Collection entries
BEGIN
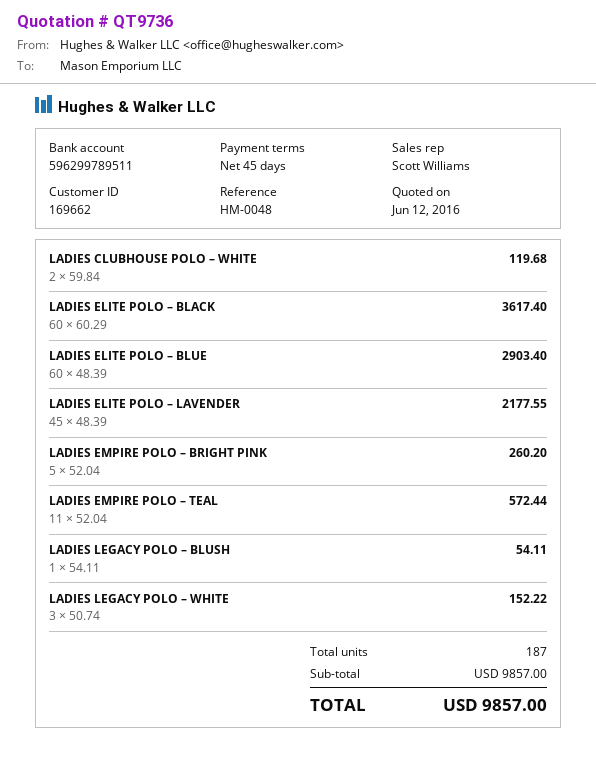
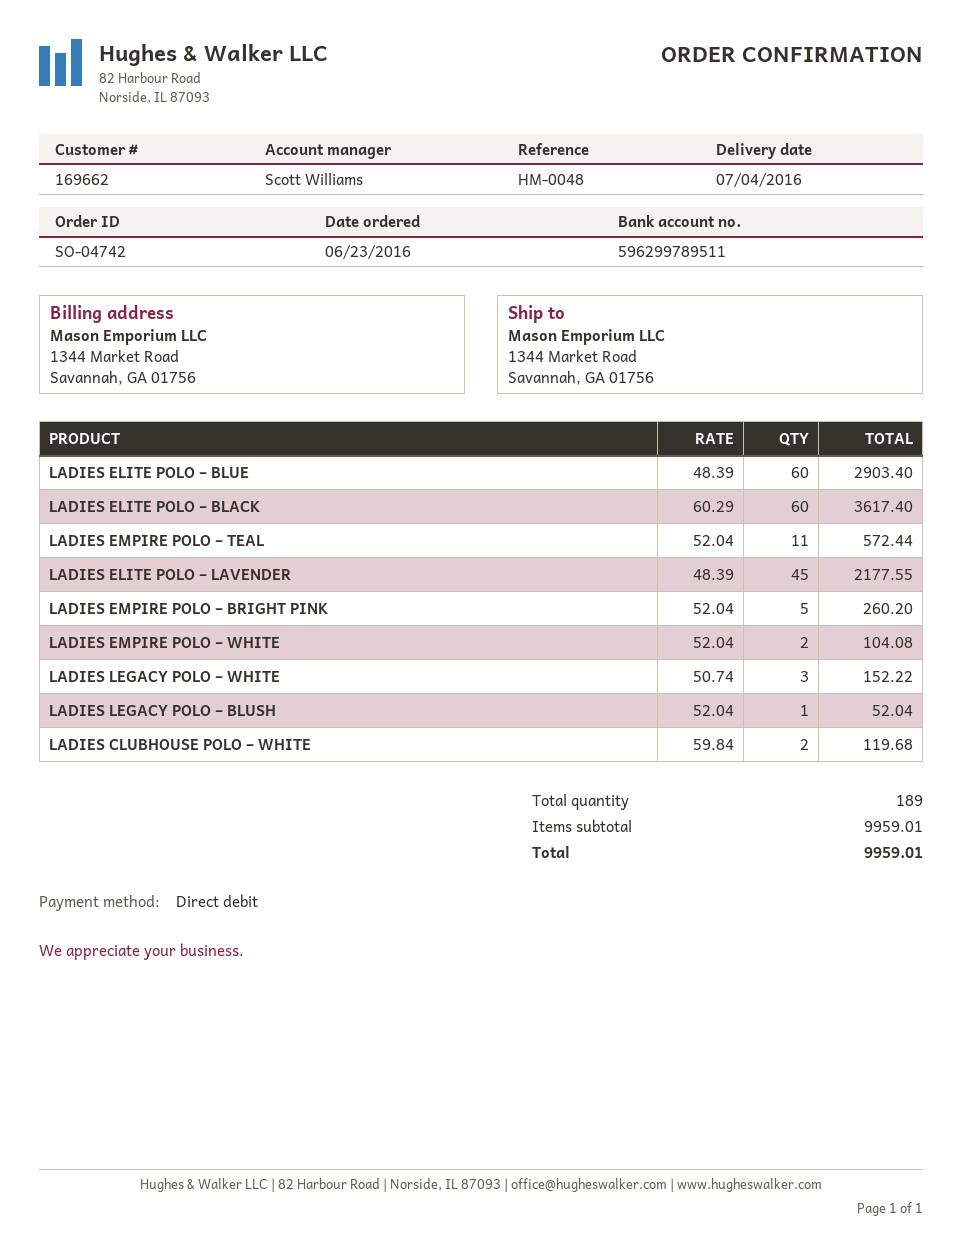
LADIES LEGACY POLO – BLUSH: 1 x 54.11 = 54.11 -> 1 x 52.04 = 52.04
LADIES EMPIRE POLO – WHITE: none -> 2 x 52.04 = 104.08
total quantity: 187 -> 189
subtotal: 9857.00 -> 9959.01
total: 9857.00 -> 9959.01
END
Exercise description
For every line above, produce an exact transcription that omits the images.

Expected answer
LADIES LEGACY POLO – BLUSH: 1 x 54.11 = 54.11 -> 1 x 52.04 = 52.04
LADIES EMPIRE POLO – WHITE: none -> 2 x 52.04 = 104.08
total quantity: 187 -> 189
subtotal: 9857.00 -> 9959.01
total: 9857.00 -> 9959.01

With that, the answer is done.